Josephson oscillations in binary mixtures of F=1 spinor BECs

TL;DR

This paper theoretically investigates Josephson oscillations in a binary mixture of F=1 spinor Bose-Einstein condensates in a double-well potential, revealing complex dynamics and potential for measuring scattering lengths.

Contribution

It introduces a two-mode model to describe Josephson oscillations in spinor BEC mixtures, highlighting anti-Josephson behavior and population-dependent effects.

Findings

Less populated component shows anti-Josephson oscillations.

Oscillation behavior depends on spin collision channels.

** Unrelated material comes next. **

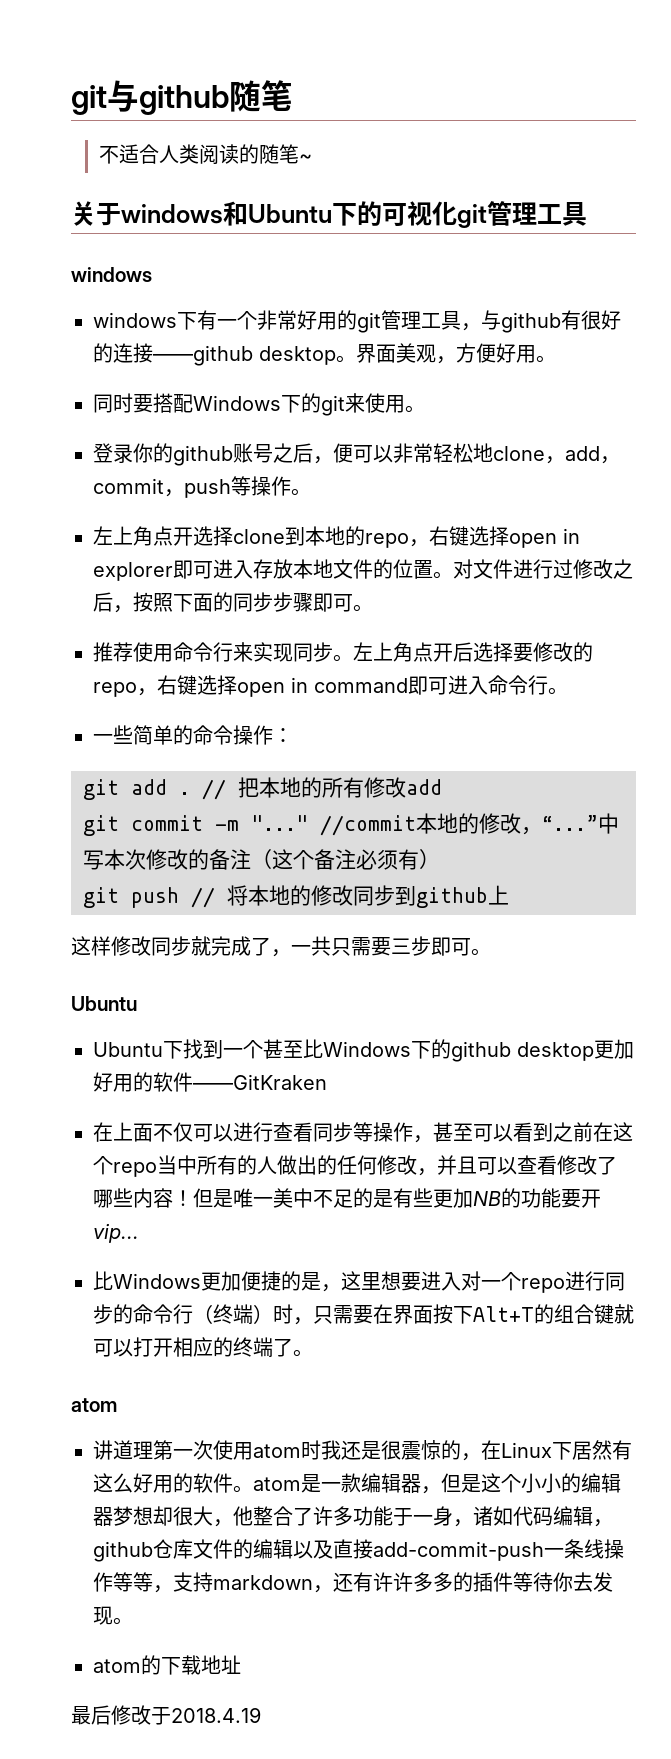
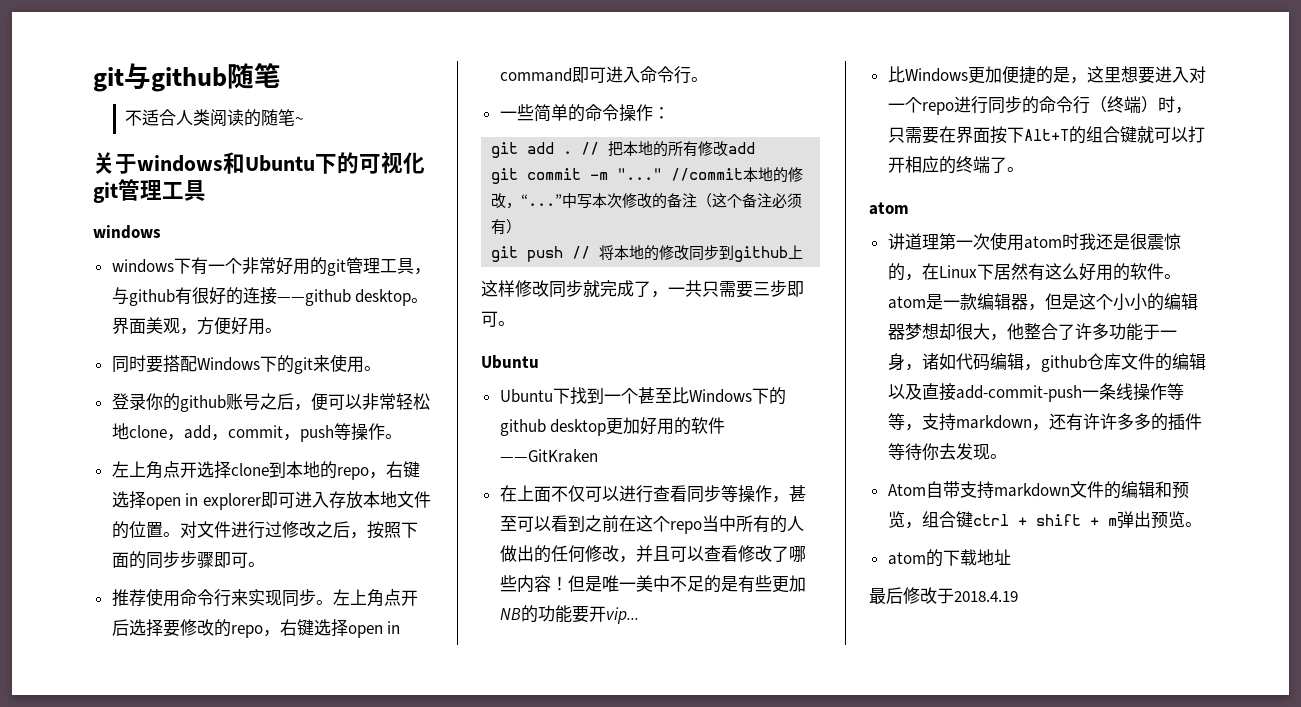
+ Atom自带支持markdown文件的编辑和预览，组合键ctrl + shift + m弹出预览。

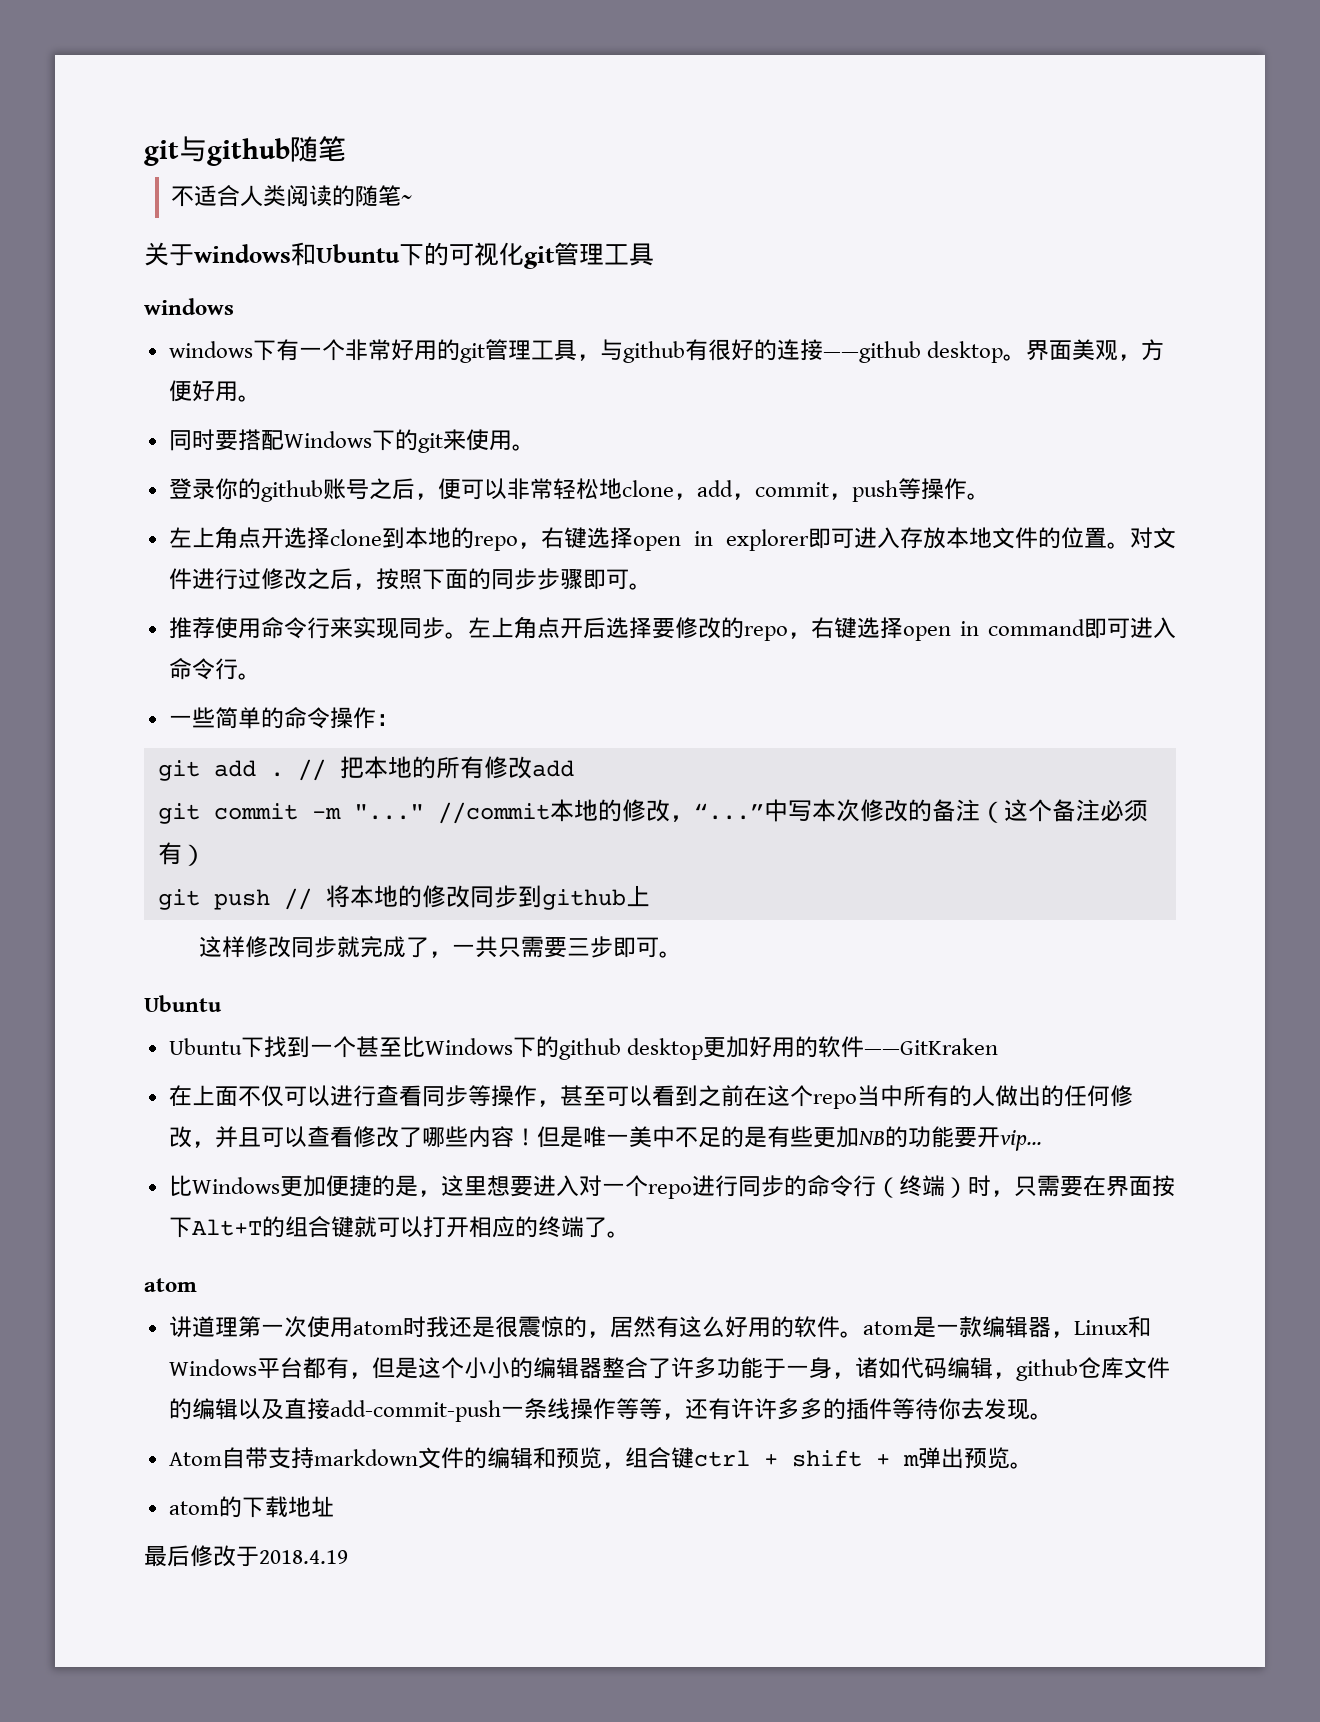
- 讲道理第一次使用atom时我还是很震惊的，在Linux下居然有这么好用的软件。atom是一款编辑器，但是这个小小的编辑器梦想却很大，他整合了许多功能于一身，诸如代码编辑，github仓库文件的编辑以及直接add-commit-push一条线操作等等，支持markdown，还有许许多多的插件等待你去发现。
+ 讲道理第一次使用atom时我还是很震惊的，居然有这么好用的软件。atom是一款编辑器，Linux和Windows平台都有，但是这个小小的编辑器整合了许多功能于一身，诸如代码编辑，github仓库文件的编辑以及直接add-commit-push一条线操作等等，还有许许多多的插件等待你去发现。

Numerical results agree with analytical two-mode model.

Abstract

We analyze theoretically Josephson oscillations in a mixture of two Zeeman states of a spinor Bose-Einstein condensate in a double-well potential. We find that in the strongly polarized case, the less populated component exhibits a complex dynamics with an anti-Josephson behavior, i.e. oscillates in phase with the more populated one. In the balanced population case the Josephson oscillations unveal a dependence with the different spin collision channels. This effect could be used to experimentally measure the distinct scattering lengths entering in the description of a spinor condensate. Our numerical results are in close agreement with an analytical description of the binary mixture using a two mode model.